• DATASET EXCERPTS
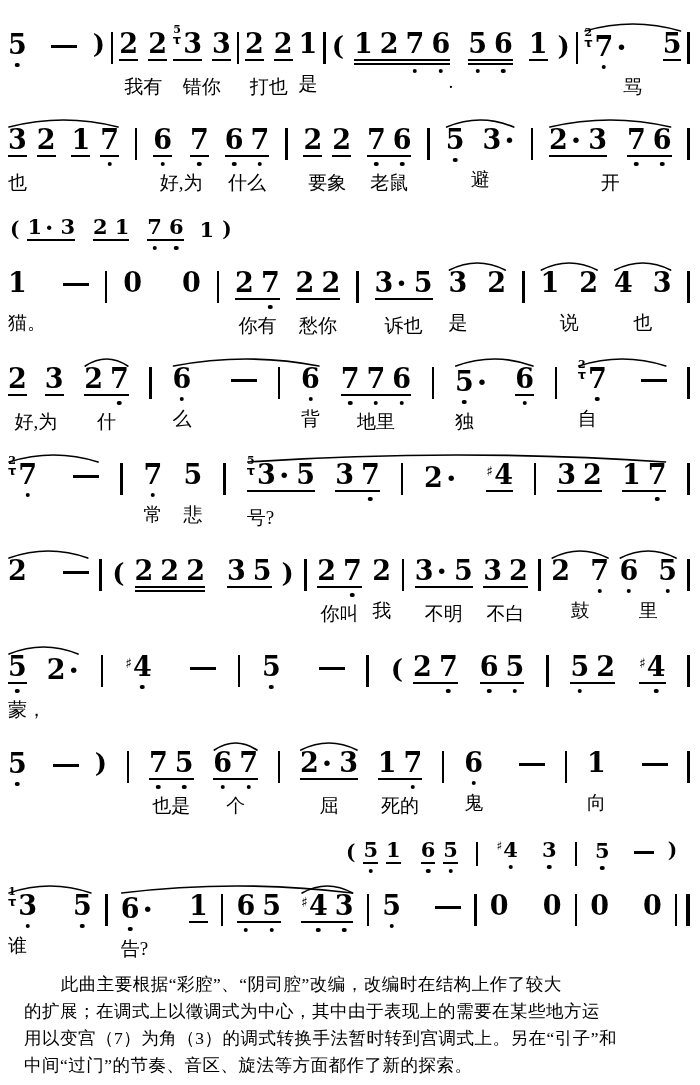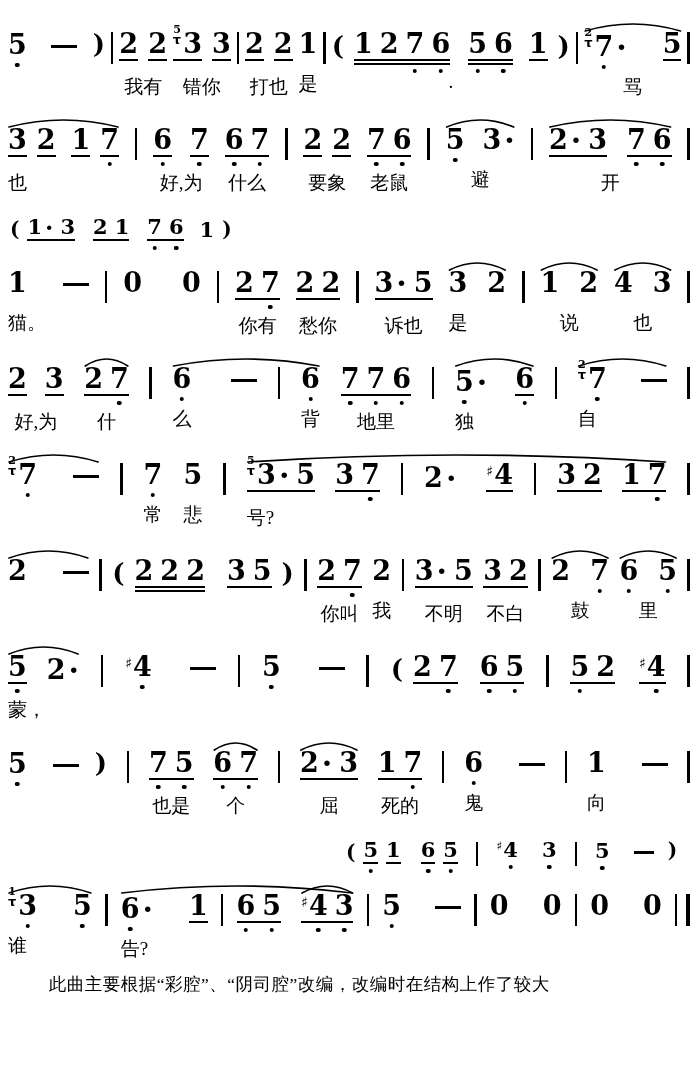--- a/index.html
+++ b/index.html
@@ -72,7 +72,7 @@
     font-family:"Liberation Serif","DejaVu Serif",serif;
   }
   
-  .afterword{margin:10px 14px 0 4px;}
+  .afterword{margin:10px 14px 0 16px;}
   .para-line{font-size:17.5px;line-height:27px;letter-spacing:0.5px;}
   .para-line:first-child{text-indent:2.1em;}
 </style>

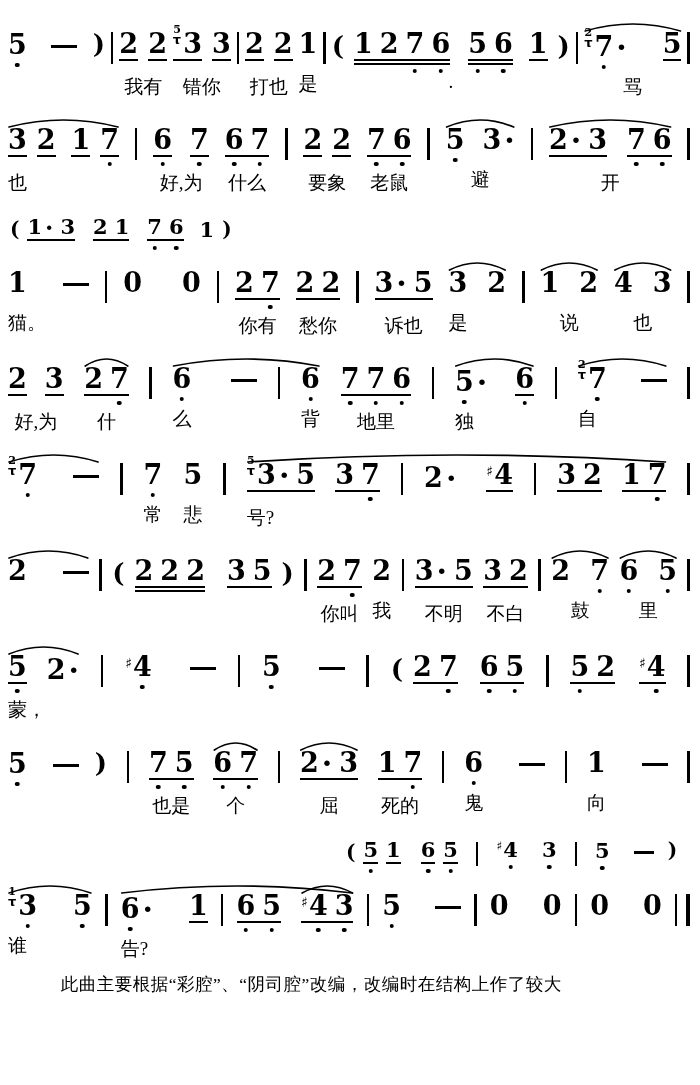--- a/index.html
+++ b/index.html
@@ -1121,6 +1121,7 @@
 
   <div class="afterword">
     <div class="para-line">此曲主要根据“彩腔”、“阴司腔”改编，改编时在结构上作了较大</div>
+    <div class="para-line">的扩展；在调式上以徵调式为中心，其中由于表现上的需要在某些地方运</div>
   </div>
 
 </div>

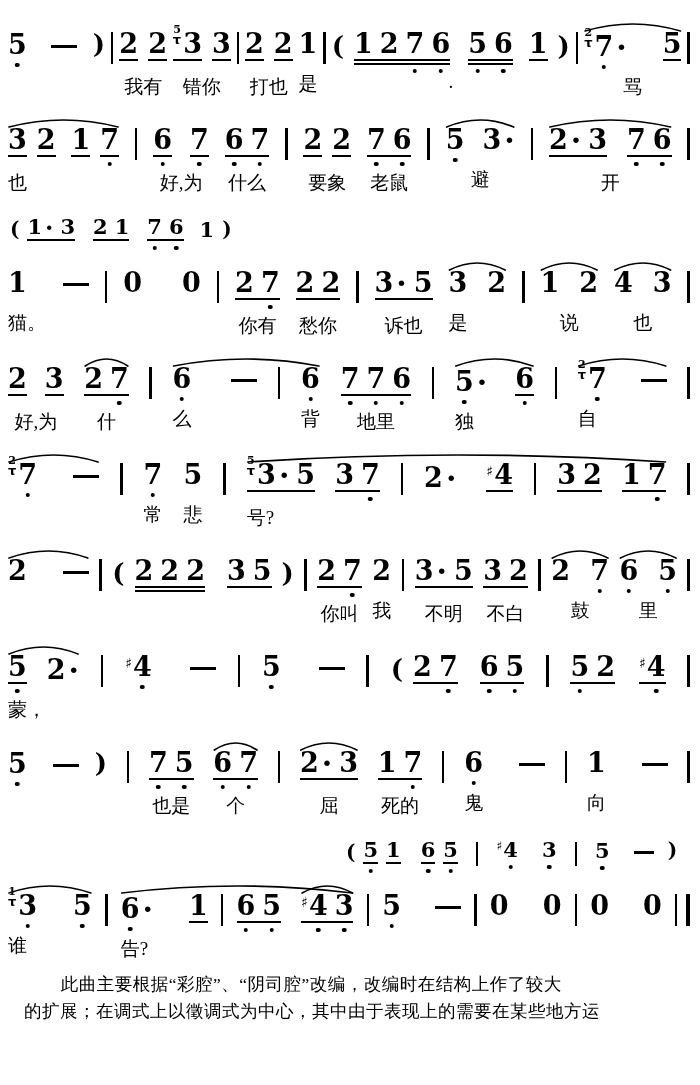--- a/index.html
+++ b/index.html
@@ -1122,6 +1122,7 @@
   <div class="afterword">
     <div class="para-line">此曲主要根据“彩腔”、“阴司腔”改编，改编时在结构上作了较大</div>
     <div class="para-line">的扩展；在调式上以徵调式为中心，其中由于表现上的需要在某些地方运</div>
+    <div class="para-line">用以变宫（7）为角（3）的调式转换手法暂时转到宫调式上。另在“引子”和</div>
   </div>
 
 </div>

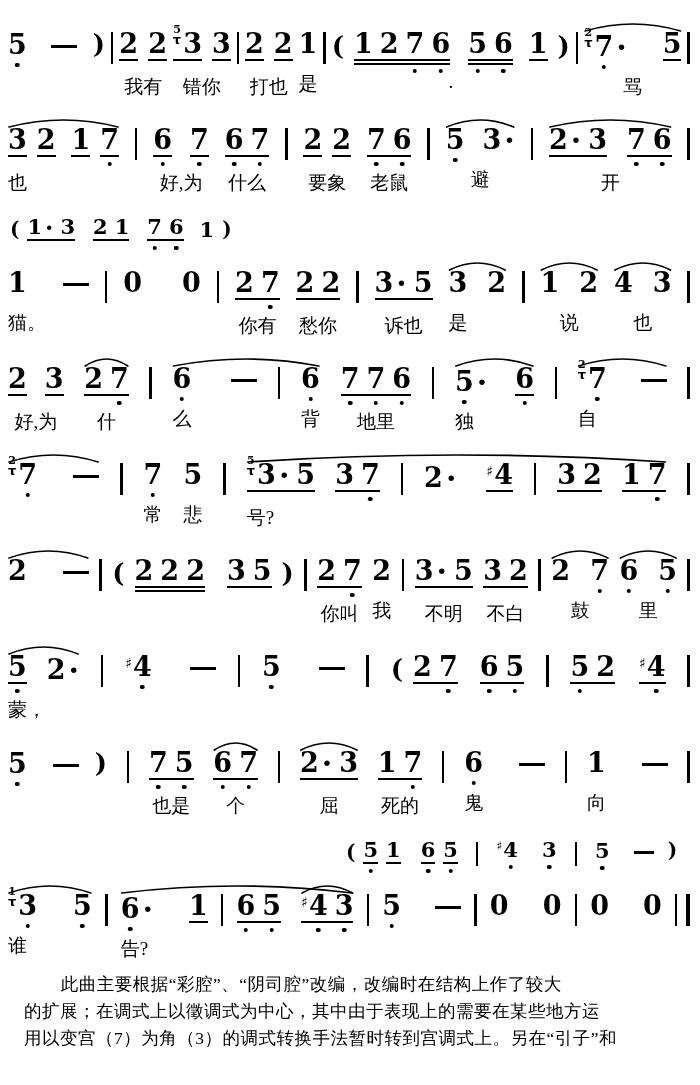--- a/index.html
+++ b/index.html
@@ -1123,6 +1123,7 @@
     <div class="para-line">此曲主要根据“彩腔”、“阴司腔”改编，改编时在结构上作了较大</div>
     <div class="para-line">的扩展；在调式上以徵调式为中心，其中由于表现上的需要在某些地方运</div>
     <div class="para-line">用以变宫（7）为角（3）的调式转换手法暂时转到宫调式上。另在“引子”和</div>
+    <div class="para-line">中间“过门”的节奏、音区、旋法等方面都作了新的探索。</div>
   </div>
 
 </div>

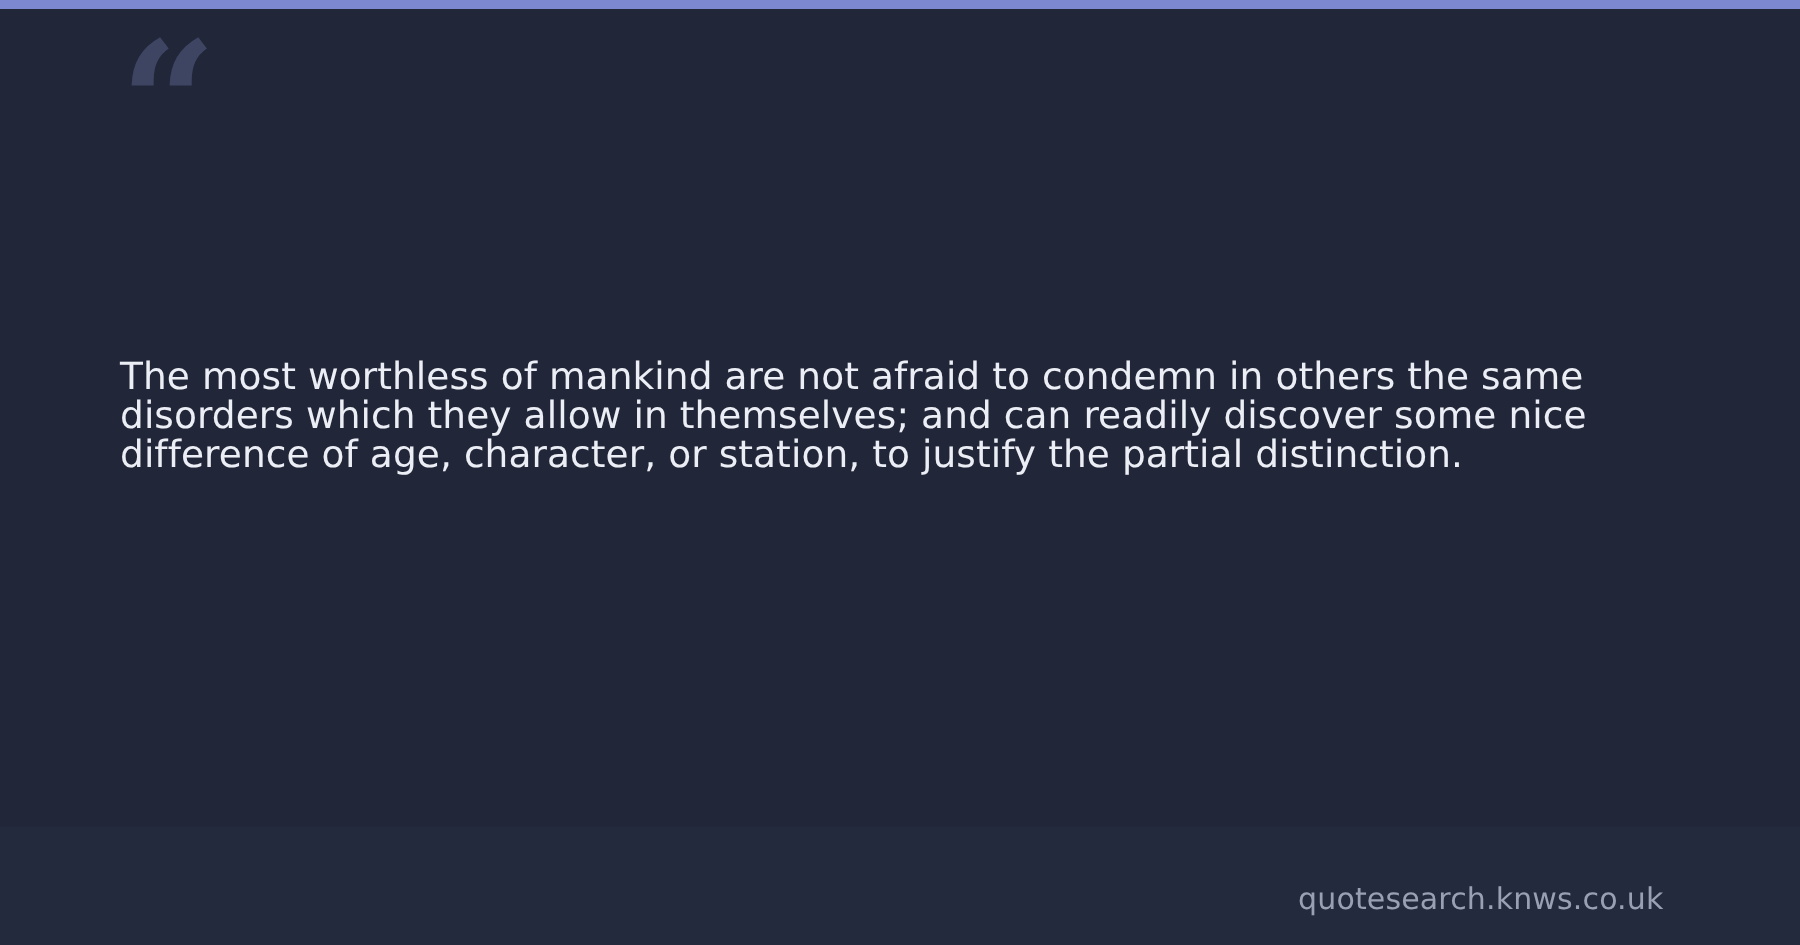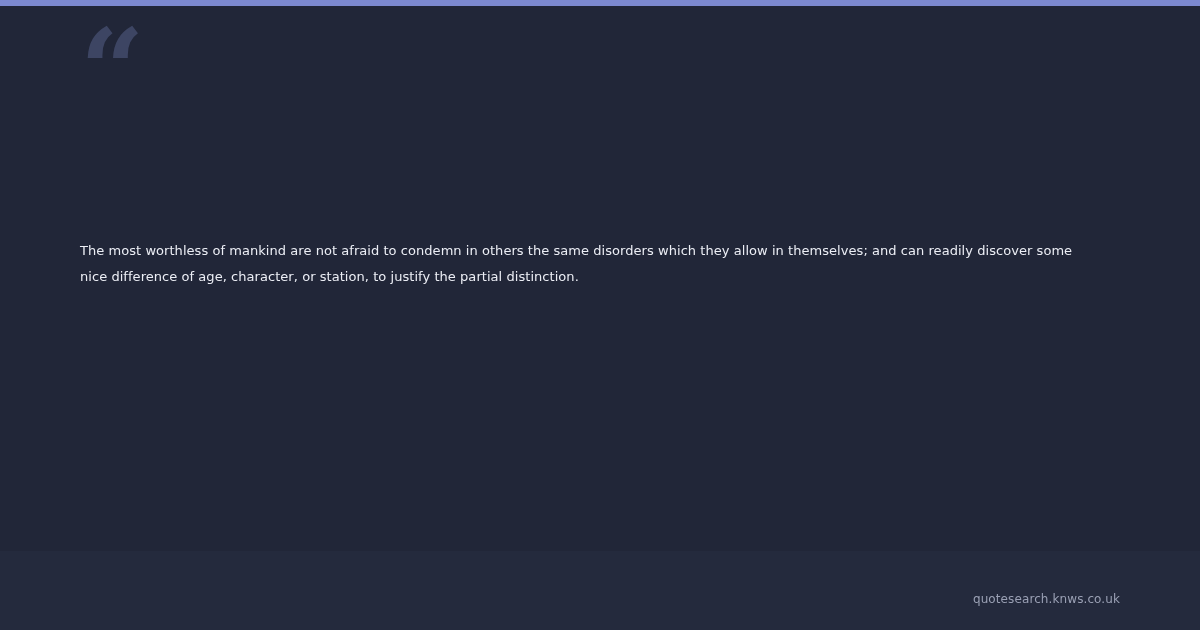--- a/index.html
+++ b/index.html
@@ -68,7 +68,7 @@
   .quote-text {
     margin: 0;
     font-family: "DejaVu Sans", sans-serif;
-    font-size: 13px;
+    font-size: 25px;
     line-height: 26px;
     color: #eceef5;
     font-weight: 400;

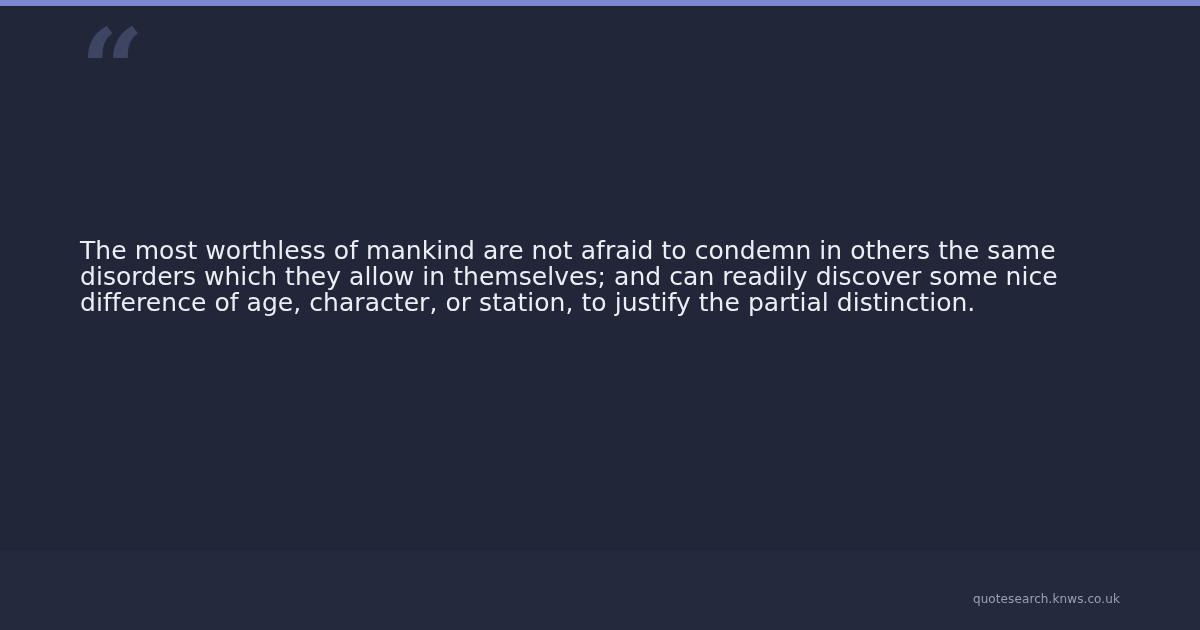--- a/index.html
+++ b/index.html
@@ -95,10 +95,10 @@
 
   .site-url {
     position: absolute;
-    right: 80px;
+    right: 91px;
     top: 590px;
     font-family: "DejaVu Sans", sans-serif;
-    font-size: 12px;
+    font-size: 20px;
     line-height: 18px;
     color: #9aa0b4;
     letter-spacing: 0.1px;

• DIRECTIONS
Quote the records above exactly, leaving out any pictures.

• PROBLEM SOLUTION
--- a/index.html
+++ b/index.html
@@ -72,7 +72,7 @@
     font-family:"Liberation Serif","DejaVu Serif",serif;
   }
   
-  .afterword{margin:10px 14px 0 4px;}
+  .afterword{margin:10px 14px 0 16px;}
   .para-line{font-size:17.5px;line-height:27px;letter-spacing:0.5px;}
   .para-line:first-child{text-indent:2.1em;}
 </style>

--- a/index.html
+++ b/index.html
@@ -1121,6 +1121,7 @@
 
   <div class="afterword">
     <div class="para-line">此曲主要根据“彩腔”、“阴司腔”改编，改编时在结构上作了较大</div>
+    <div class="para-line">的扩展；在调式上以徵调式为中心，其中由于表现上的需要在某些地方运</div>
   </div>
 
 </div>

--- a/index.html
+++ b/index.html
@@ -1122,6 +1122,7 @@
   <div class="afterword">
     <div class="para-line">此曲主要根据“彩腔”、“阴司腔”改编，改编时在结构上作了较大</div>
     <div class="para-line">的扩展；在调式上以徵调式为中心，其中由于表现上的需要在某些地方运</div>
+    <div class="para-line">用以变宫（7）为角（3）的调式转换手法暂时转到宫调式上。另在“引子”和</div>
   </div>
 
 </div>

--- a/index.html
+++ b/index.html
@@ -1123,6 +1123,7 @@
     <div class="para-line">此曲主要根据“彩腔”、“阴司腔”改编，改编时在结构上作了较大</div>
     <div class="para-line">的扩展；在调式上以徵调式为中心，其中由于表现上的需要在某些地方运</div>
     <div class="para-line">用以变宫（7）为角（3）的调式转换手法暂时转到宫调式上。另在“引子”和</div>
+    <div class="para-line">中间“过门”的节奏、音区、旋法等方面都作了新的探索。</div>
   </div>
 
 </div>

--- a/index.html
+++ b/index.html
@@ -68,7 +68,7 @@
   .quote-text {
     margin: 0;
     font-family: "DejaVu Sans", sans-serif;
-    font-size: 13px;
+    font-size: 25px;
     line-height: 26px;
     color: #eceef5;
     font-weight: 400;

--- a/index.html
+++ b/index.html
@@ -95,10 +95,10 @@
 
   .site-url {
     position: absolute;
-    right: 80px;
+    right: 91px;
     top: 590px;
     font-family: "DejaVu Sans", sans-serif;
-    font-size: 12px;
+    font-size: 20px;
     line-height: 18px;
     color: #9aa0b4;
     letter-spacing: 0.1px;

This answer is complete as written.